Clustered Multitask GP (w/ Pyro/GPyTorch High-Level Interface)

Introduction

In this example, we use the Pyro integration for a GP model with additional latent variables.

We are modelling a multitask GP in this example. Rather than assuming a linear correlation among the different tasks, we assume that there is cluster structure for the different tasks. Let’s assume there are \(k\) different clusters of tasks. The generative model for task \(i\) is:

\[p(\mathbf y_i \mid \mathbf x_i) = \int \sum_{z_i=1}^k p(\mathbf y_i \mid \mathbf f (\mathbf x_i), z_i) \: p(z_i) \: p(\mathbf f (\mathbf x_i) ) \: d \mathbf f\]

where \(z_i\) is the cluster assignment for task \(i\). There are therefore \(k\) latent functions \(\mathbf f = [f_1 \ldots f_k]\), each modelled by a GP, representing each cluster.

Our goal is therefore to infer:

  • The latent functions \(f_1 \ldots f_k\)

  • The cluster assignments \(z_i\) for each task

[1]:
import math
import torch
import pyro
import tqdm
import gpytorch
from matplotlib import pyplot as plt

%matplotlib inline
import matplotlib as mpl
mpl.rc_file_defaults()

# this is for running the notebook in our testing framework
import os
smoke_test = ('CI' in os.environ)

Adding additional latent variables to the likelihood

The standard GPyTorch variational objects will take care of inferring the latent functions \(f_1 \ldots f_k\). However, we do need to add the additional latent variables \(z_i\) to the models. We will do so by creating a custom likelihood that models:

\[\sum_{z_i=1}^k p(\mathbf y_i \mid \mathbf f (\mathbf x_i), z_i) \: p(z_i)\]

GPyTorch’s likelihoods are capable of modeling additional latent variables. Our custom likelihood needs to define the following three functions:

  • pyro_model (needs to call through to super().pyro_model at the end), which defines the prior distribution for additional latent variables

  • pyro_guide (needs to call through to super().pyro_guide at the end), which defines the variational (guide) distribution for additional latent variables

  • forward, which defines the observation distributions conditioned on \mathbf f (\mathbf x_i) and any additional latent variables.

The pyro_model function

For each task, we will model the cluster assignment with a OneHotCategorical variable, where each cluster has equal probability.

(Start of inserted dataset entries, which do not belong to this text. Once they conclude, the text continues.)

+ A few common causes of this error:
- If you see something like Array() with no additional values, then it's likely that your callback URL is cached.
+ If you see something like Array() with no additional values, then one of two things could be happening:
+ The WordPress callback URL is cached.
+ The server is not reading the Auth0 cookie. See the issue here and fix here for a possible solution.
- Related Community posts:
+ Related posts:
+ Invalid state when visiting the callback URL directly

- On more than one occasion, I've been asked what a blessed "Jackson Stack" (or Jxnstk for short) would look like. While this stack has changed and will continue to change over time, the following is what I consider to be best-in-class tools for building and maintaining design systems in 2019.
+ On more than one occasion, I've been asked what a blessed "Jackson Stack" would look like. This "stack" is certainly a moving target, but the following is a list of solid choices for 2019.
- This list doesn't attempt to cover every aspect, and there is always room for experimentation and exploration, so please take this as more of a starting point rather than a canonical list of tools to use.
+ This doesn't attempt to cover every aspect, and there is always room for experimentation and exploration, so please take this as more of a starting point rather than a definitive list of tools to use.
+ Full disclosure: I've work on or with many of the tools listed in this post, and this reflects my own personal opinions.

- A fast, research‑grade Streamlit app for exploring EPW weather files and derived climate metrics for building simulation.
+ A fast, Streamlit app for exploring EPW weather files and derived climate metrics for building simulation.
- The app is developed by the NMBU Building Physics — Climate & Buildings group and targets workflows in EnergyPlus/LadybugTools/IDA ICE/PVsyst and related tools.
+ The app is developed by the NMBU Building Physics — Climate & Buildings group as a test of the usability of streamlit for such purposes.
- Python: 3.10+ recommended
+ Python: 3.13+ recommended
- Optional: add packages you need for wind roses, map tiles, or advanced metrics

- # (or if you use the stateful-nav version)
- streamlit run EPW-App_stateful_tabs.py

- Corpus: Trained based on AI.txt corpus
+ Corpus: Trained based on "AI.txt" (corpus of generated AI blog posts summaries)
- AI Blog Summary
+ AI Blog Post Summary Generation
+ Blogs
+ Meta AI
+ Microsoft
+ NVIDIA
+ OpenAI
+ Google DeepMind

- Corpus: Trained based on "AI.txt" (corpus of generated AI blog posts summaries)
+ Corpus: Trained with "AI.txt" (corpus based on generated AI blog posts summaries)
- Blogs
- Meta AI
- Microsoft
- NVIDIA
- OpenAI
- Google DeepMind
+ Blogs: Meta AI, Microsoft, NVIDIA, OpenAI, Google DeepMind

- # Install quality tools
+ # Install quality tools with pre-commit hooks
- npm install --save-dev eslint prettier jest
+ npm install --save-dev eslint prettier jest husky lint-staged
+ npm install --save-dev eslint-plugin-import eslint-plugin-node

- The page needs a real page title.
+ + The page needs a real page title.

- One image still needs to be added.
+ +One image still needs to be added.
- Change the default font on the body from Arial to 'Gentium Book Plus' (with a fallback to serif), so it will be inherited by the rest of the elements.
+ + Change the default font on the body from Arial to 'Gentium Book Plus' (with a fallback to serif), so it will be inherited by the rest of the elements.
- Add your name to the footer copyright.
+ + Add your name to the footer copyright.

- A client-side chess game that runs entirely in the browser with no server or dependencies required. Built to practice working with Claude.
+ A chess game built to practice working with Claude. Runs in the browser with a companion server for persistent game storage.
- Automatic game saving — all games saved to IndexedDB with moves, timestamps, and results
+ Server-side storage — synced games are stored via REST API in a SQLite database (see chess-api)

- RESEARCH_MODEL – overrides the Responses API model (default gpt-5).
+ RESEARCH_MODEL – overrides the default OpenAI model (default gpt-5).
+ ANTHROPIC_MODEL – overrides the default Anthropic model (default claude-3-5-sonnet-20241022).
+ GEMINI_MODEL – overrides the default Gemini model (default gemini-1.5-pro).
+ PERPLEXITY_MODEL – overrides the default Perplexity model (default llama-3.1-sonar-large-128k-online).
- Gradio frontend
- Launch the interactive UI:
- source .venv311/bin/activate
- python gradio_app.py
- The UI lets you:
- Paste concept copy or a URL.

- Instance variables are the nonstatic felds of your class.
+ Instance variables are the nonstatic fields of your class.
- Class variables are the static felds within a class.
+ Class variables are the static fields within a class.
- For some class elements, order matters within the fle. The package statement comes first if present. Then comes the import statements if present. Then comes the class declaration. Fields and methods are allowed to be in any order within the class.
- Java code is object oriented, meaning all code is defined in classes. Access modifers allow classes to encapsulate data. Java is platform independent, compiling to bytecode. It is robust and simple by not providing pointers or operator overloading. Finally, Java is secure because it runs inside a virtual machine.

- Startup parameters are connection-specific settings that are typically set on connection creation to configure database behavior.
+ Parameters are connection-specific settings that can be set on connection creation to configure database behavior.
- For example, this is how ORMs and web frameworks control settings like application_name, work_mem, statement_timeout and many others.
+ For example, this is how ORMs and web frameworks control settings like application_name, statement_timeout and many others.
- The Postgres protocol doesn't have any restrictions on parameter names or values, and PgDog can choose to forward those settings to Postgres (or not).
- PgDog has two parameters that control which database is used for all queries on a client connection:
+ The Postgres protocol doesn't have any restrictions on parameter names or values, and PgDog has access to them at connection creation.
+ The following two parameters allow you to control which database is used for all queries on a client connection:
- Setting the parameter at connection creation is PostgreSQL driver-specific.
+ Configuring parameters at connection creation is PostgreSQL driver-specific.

The pyro_model function will make a pyro.sample call to this prior distribution and then call the super method:

# self.prior_cluster_logits = torch.zeros(num_tasks, num_clusters)

def pyro_model(self, function_dist, target):
    cluster_assignment_samples = pyro.sample(
        self.name_prefix + ".cluster_logits",  # self.name_prefix is added by PyroGP
        pyro.distributions.OneHotCategorical(logits=self.prior_cluster_logits).to_event(1)
    )
    return super().pyro_model(
        function_dist,
        target,
        cluster_assignment_samples=cluster_assignment_samples
    )

Note that we are adding an additional argument cluster_assignment_samples to the super().pyro_model call. This will pass the cluster assignment samples to the forward call, which is necessary for inference.

The pyro_guide function

For each task, the variational (guide) diustribution will also be a OneHotCategorical variable, which will be defined by the parameter self.variational_cluster_logits. The pyro_guide function will make a pyro.sample call to this prior distribution and then call the super method:

def pyro_guide(self, function_dist, target):
    pyro.sample(
        self.name_prefix + ".cluster_logits",  # self.name_prefix is added by PyroGP
        pyro.distributions.OneHotCategorical(logits=self.variational_cluster_logits).to_event(1)
    )
    return super().pyro_guide(function_dist, target)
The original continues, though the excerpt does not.